Slemenson observa que a expansão do ensino em tempo integral nos últimos anos ocorreu principalmente a partir de 2017, quando foi publicado um decreto do governo federal que serviu de incentivo ao ensino médio em tempo integral. A meta estabelecida no Plano Nacional de Educação (PNE) é ter 50% das escolas públicas com ensino em tempo integral, para atender pelo menos 25% dos alunos da educação básica.

O fato de uma em cada três escolas de ensino médio da rede estadual oferecer o curso completo mostra o alcance cada vez maior dessa política pública, avalia Pereira. Mas ela destaca que a situação entre os estados é muito heterogênea, pois cada governador escolhe suas prioridades na educação e as políticas que considera mais adequadas.

Segundo o levantamento, o Piauí possui 85% de escolas públicas de ensino médio abrangentes, seguido pelo Ceará e Pernambuco, com 70%. Em Santa Catarina a participação é de 1%. No Rio Grande do Sul a alíquota é de 10% e no Maranhão e Mato Grosso, de 13%.

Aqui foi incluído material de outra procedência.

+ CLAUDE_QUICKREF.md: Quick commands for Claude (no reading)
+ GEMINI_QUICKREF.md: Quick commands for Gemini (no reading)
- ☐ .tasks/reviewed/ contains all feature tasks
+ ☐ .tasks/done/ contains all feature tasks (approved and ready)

Um dos desafios do avanço da educação integral, diz Pereira, é a entrada do aluno no mercado de trabalho. Pesquisa já realizada com alunos do ensino médio público do país mostra que entre 5% e 6% trabalham porque precisam, cita. “Pouco mais de 20% ingressam no mercado de trabalho em busca de independência financeira. É justo que o aluno tome essa decisão. O que defendemos é tentar mostrar ao aluno o benefício de estar na escola integral, porque há maior aprendizagem de português e matemática. A investigação mostra que os diplomados a tempo inteiro auferem posteriormente um rendimento mais elevado e têm maior probabilidade de aceder ao ensino superior, para além de outras vantagens e benefícios que são alcançados a longo prazo.”

“E para os estudantes que precisam trabalhar para ajudar em casa, temos visto políticas governamentais, tanto dos estados quanto do governo federal, para apoiar financeiramente esses estudantes, o que acolhemos bem”, diz Pereira. Há estados, diz ela, com programas específicos voltados para estudantes em período integral.

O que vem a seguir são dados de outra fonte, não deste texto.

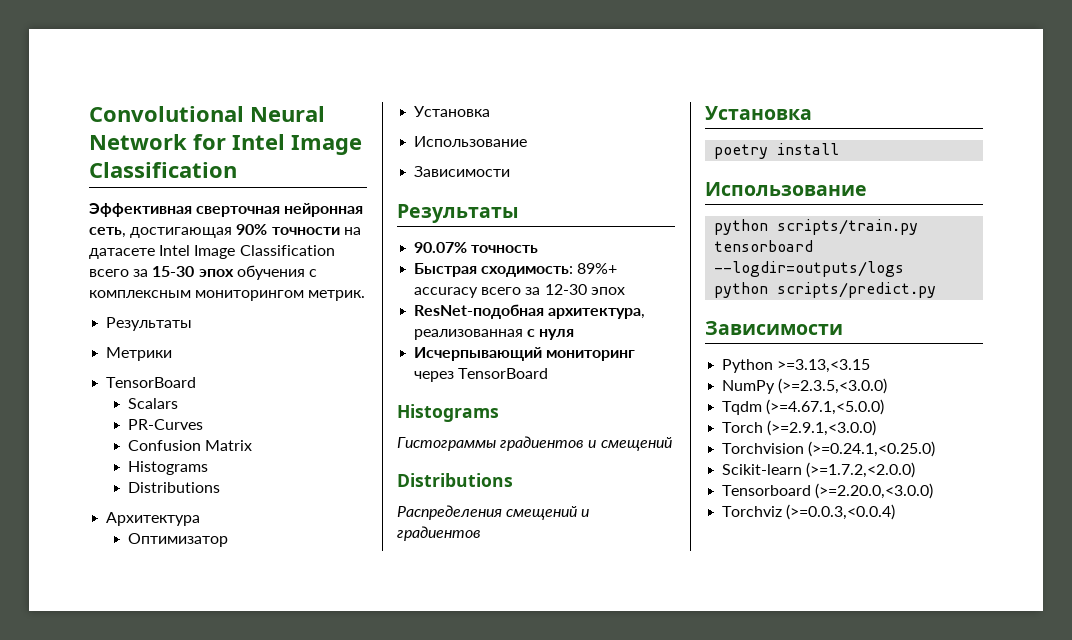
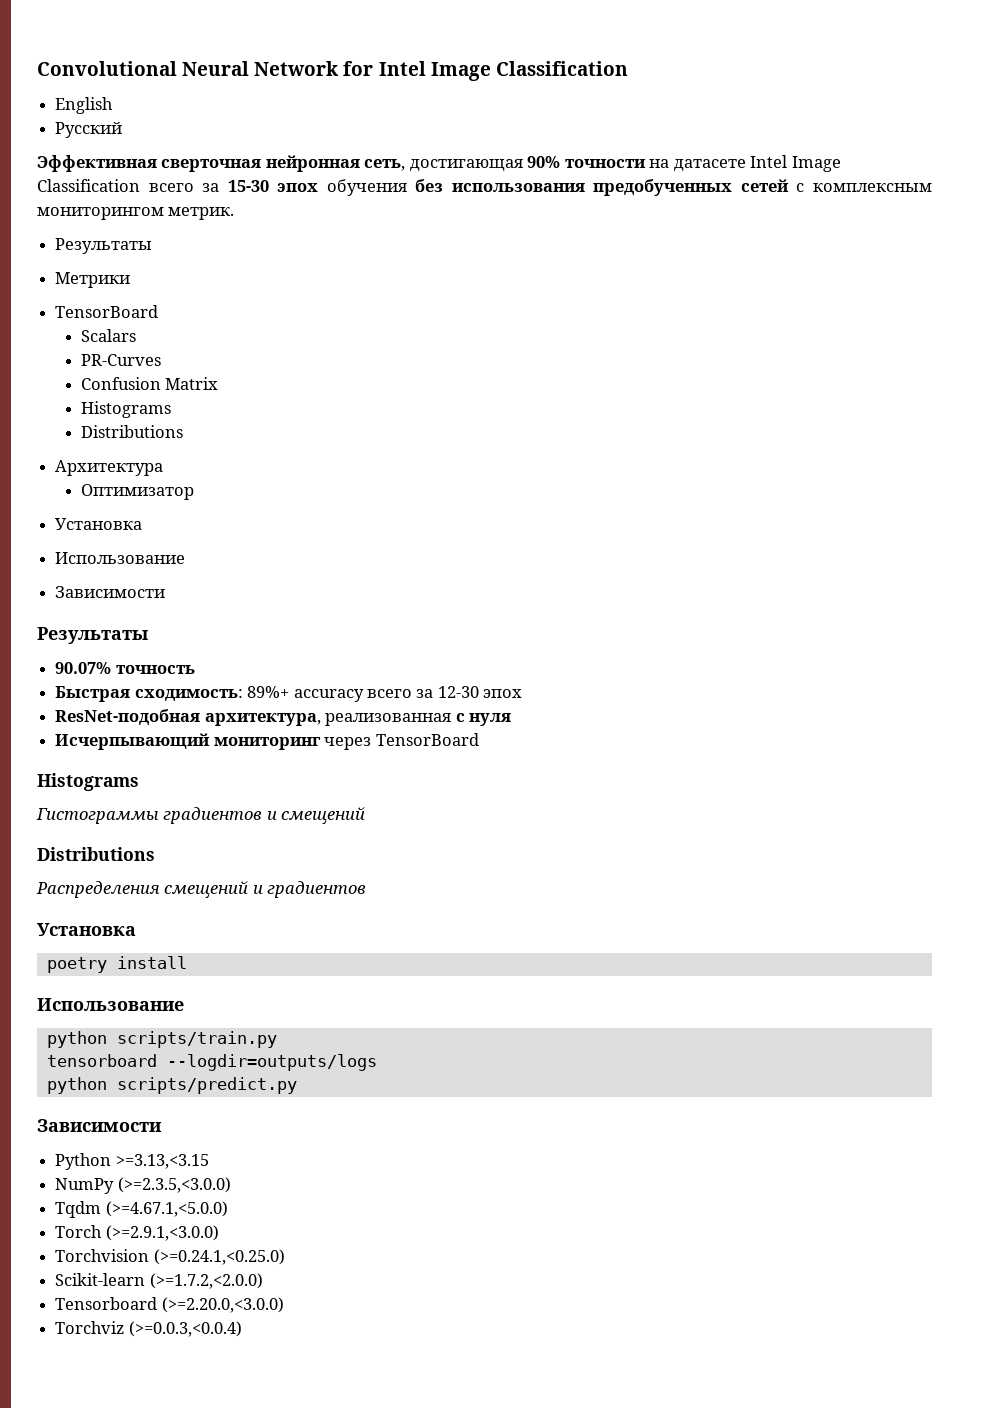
+ English
+ Русский
- Эффективная сверточная нейронная сеть, достигающая 90% точности на датасете Intel Image Classification всего за 15-30 эпох обучения с комплексным мониторингом метрик.
+ Эффективная сверточная нейронная сеть, достигающая 90% точности на датасете Intel Image Classification всего за 15-30 эпох обучения без использования предобученных сетей с комплексным мониторингом метрик.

Outro desafio para a expansão da integral, diz Pereira, é a operacionalização. “O tempo integral não é apenas uma extensão do horário de trabalho. No total são pelo menos sete horas de aula por dia e, idealmente, nove horas por dia, modelo que tem apresentado melhores resultados. Mas não pode ser mais do mesmo”, observa Pereira. “É preciso renovar o modelo pedagógico, um modelo centrado na vida do aluno, para que o aluno seja protagonista, envolvido nas decisões docentes e possa compreender seus pontos fortes e como a escola se conecta aos caminhos que pode seguir. Não são coisas simples de fazer e é preciso também fazer com que os professores vejam a escola de forma diferente.”

“Oferecer educação integral não significa necessariamente aumentar significativamente os gastos do Estado com educação”, destaca Slemenson. “As pessoas têm a visão de que tudo duplica [em despesa, na migração para o integral]. Não necessariamente. Uma reorganização da rede poderia oferecer muitas oportunidades para colocar mais estudantes em tempo integral e obter eficiência de custos.”

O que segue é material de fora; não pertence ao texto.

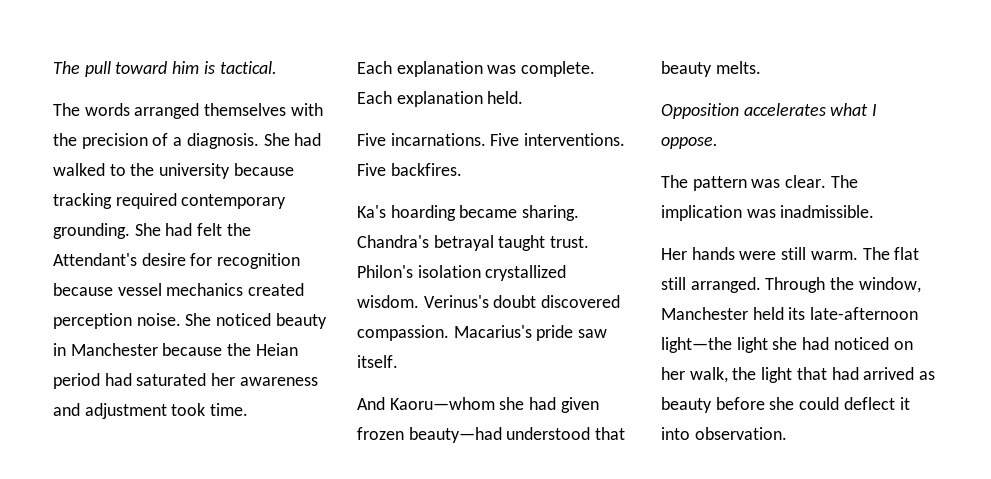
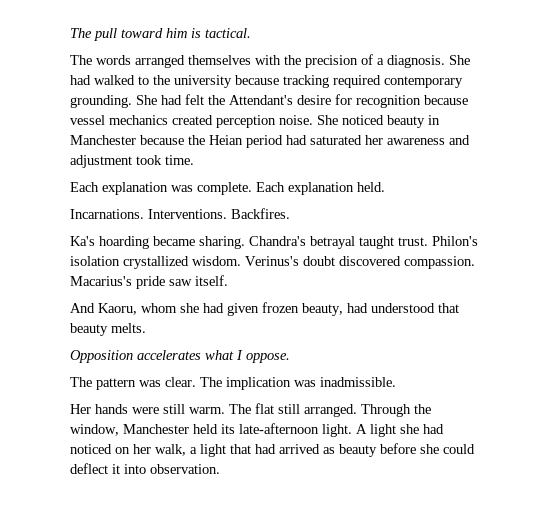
- Five incarnations. Five interventions. Five backfires.
+ Incarnations. Interventions. Backfires.
- And Kaoru—whom she had given frozen beauty—had understood that beauty melts.
+ And Kaoru, whom she had given frozen beauty, had understood that beauty melts.
- Through the window, Manchester held its late-afternoon light—the light she had noticed on her walk, the light that had arrived as beauty before she could deflect it into observation.
+ Through the window, Manchester held its late-afternoon light. A light she had noticed on her walk, a light that had arrived as beauty before she could deflect it into observation.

Os Estados são actualmente obrigados a afectar 12% e 25% das suas receitas fiscais à saúde e à educação, respectivamente. No debate sobre esta ligação, alguns governantes e especialistas defendem a unificação do mínimo obrigatório, com 37% das receitas destinadas às duas áreas, mas sem definir uma parcela específica para a saúde ou a educação. A ideia tende a preocupar quem acompanha mais de perto a educação.

Para Slemenson, a educação no país ainda precisa de muito investimento. “Não podemos recuar nem correr o risco de chegarem menos recursos. Estamos comemorando esse momento em que o Brasil se recuperou da pandemia. Parece que há uma boa posição para continuar crescendo nas próximas edições do Ideb, mas estamos muito longe das metas estabelecidas.”